Share the obstacles you’ve overcome + your personal success story
Who are the people who’ve influenced your life the most? What’s the hardest thing you’ve faced? What are you most grateful for? What do you do to stay resilient? The Edelman study showed that 73% of employees want to know the obstacles you’ve overcome, and 68% want to hear your personal success story. You might open up about this the next time you take an employee to lunch. Or it might be a personal anecdote you mention when you explain to the company why a certain decision was made.

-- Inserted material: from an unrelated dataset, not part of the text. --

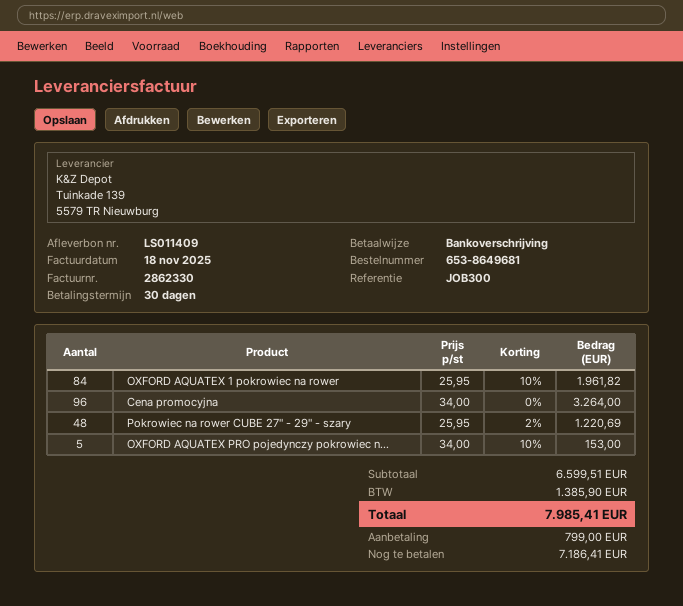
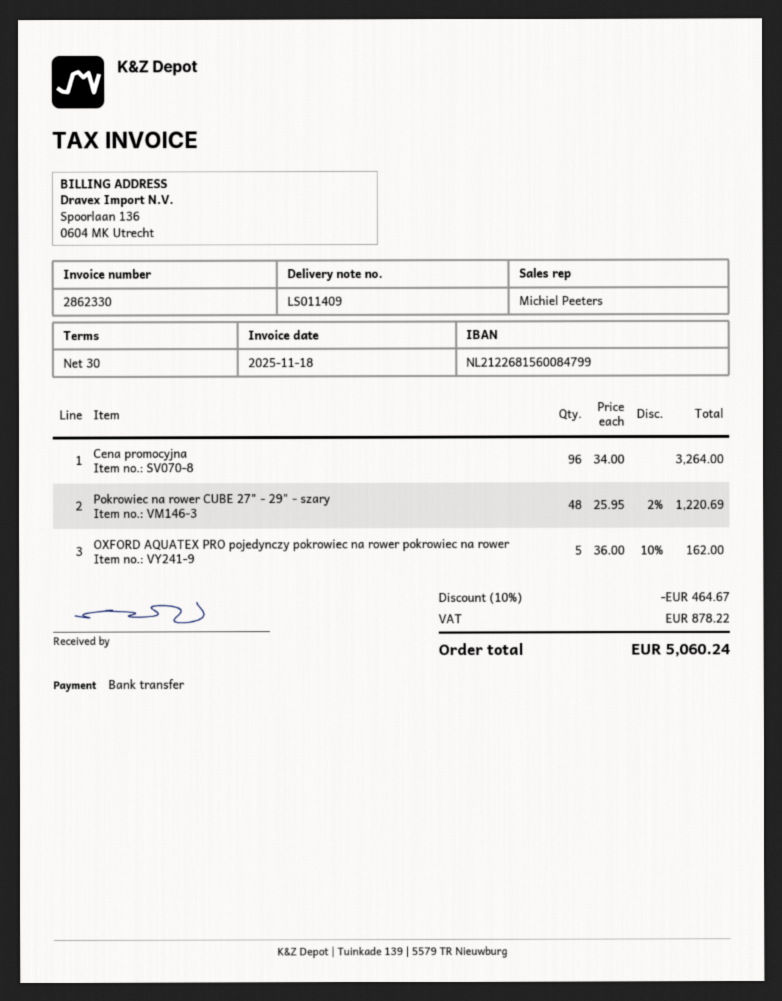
OXFORD AQUATEX 1 pokrowiec na rower: 84 x 25.95 - 10% = 1961.82 -> none
OXFORD AQUATEX PRO pojedynczy pokrowiec n...: 5 x 34.00 - 10% = 153.00 -> 5 x 36.00 - 10% = 162.00
discount: none -> 10% = 464.67
tax: 1385.90 -> 878.22
total: 7985.41 -> 5060.24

Share your personal hobbies
How do you spend your time outside of work? What’s a new skill you’ve been trying to pick up? What makes you laugh? What you’ve been reading lately? The more you can provide a clear picture to your employees of who you are as a person, the greater connection they’ll feel. Don’t hesitate to share these things the next time you’re at your company’s happy hour.
Share the long-term societal impact you want to have
The study found that 68% of employees believed leaders focused too much on short-term financial results, and not enough on positive long-term impact. Even more interesting is that 8 out of 10 employees believed that their leaders should share how they feel on societal issues such as income inequality, public policy discussions, and personal views on societal issues. Something to chew on as you look to be more transparent as a leader.
For some of you, the idea of sharing all of this (or even some of this) feels nerve-wracking. Perhaps you’re an introvert (like myself!) who’s fairly private and doesn’t really like disclosing this kind of stuff with anyone.
That’s totally fine. You don’t want to force it. But I might suggest starting small. Perhaps start with just giving a monthly update on what you’re working on in the company. And gradually move to sharing some of your personal hobbies or what you did over the weekend. You want to do this in a natural way, and you want to sound like yourself.
For others of you, you might feel like all of this sharing is too much. How much do my employees really want to know? Do they really care that I like going to yoga on Sundays or that Kevin Garnett is a personal hero of mine?
It might feel trivial. It might even feel like extra work. But we’re humans. Finding points of commonality and better understanding who we are as people are important parts of being able to work with others — and it’s fundamental to building trust. You can’t build trust without being vulnerable, without sharing something of yourself first. You have to give first, to get.
As a leader, that should start with you.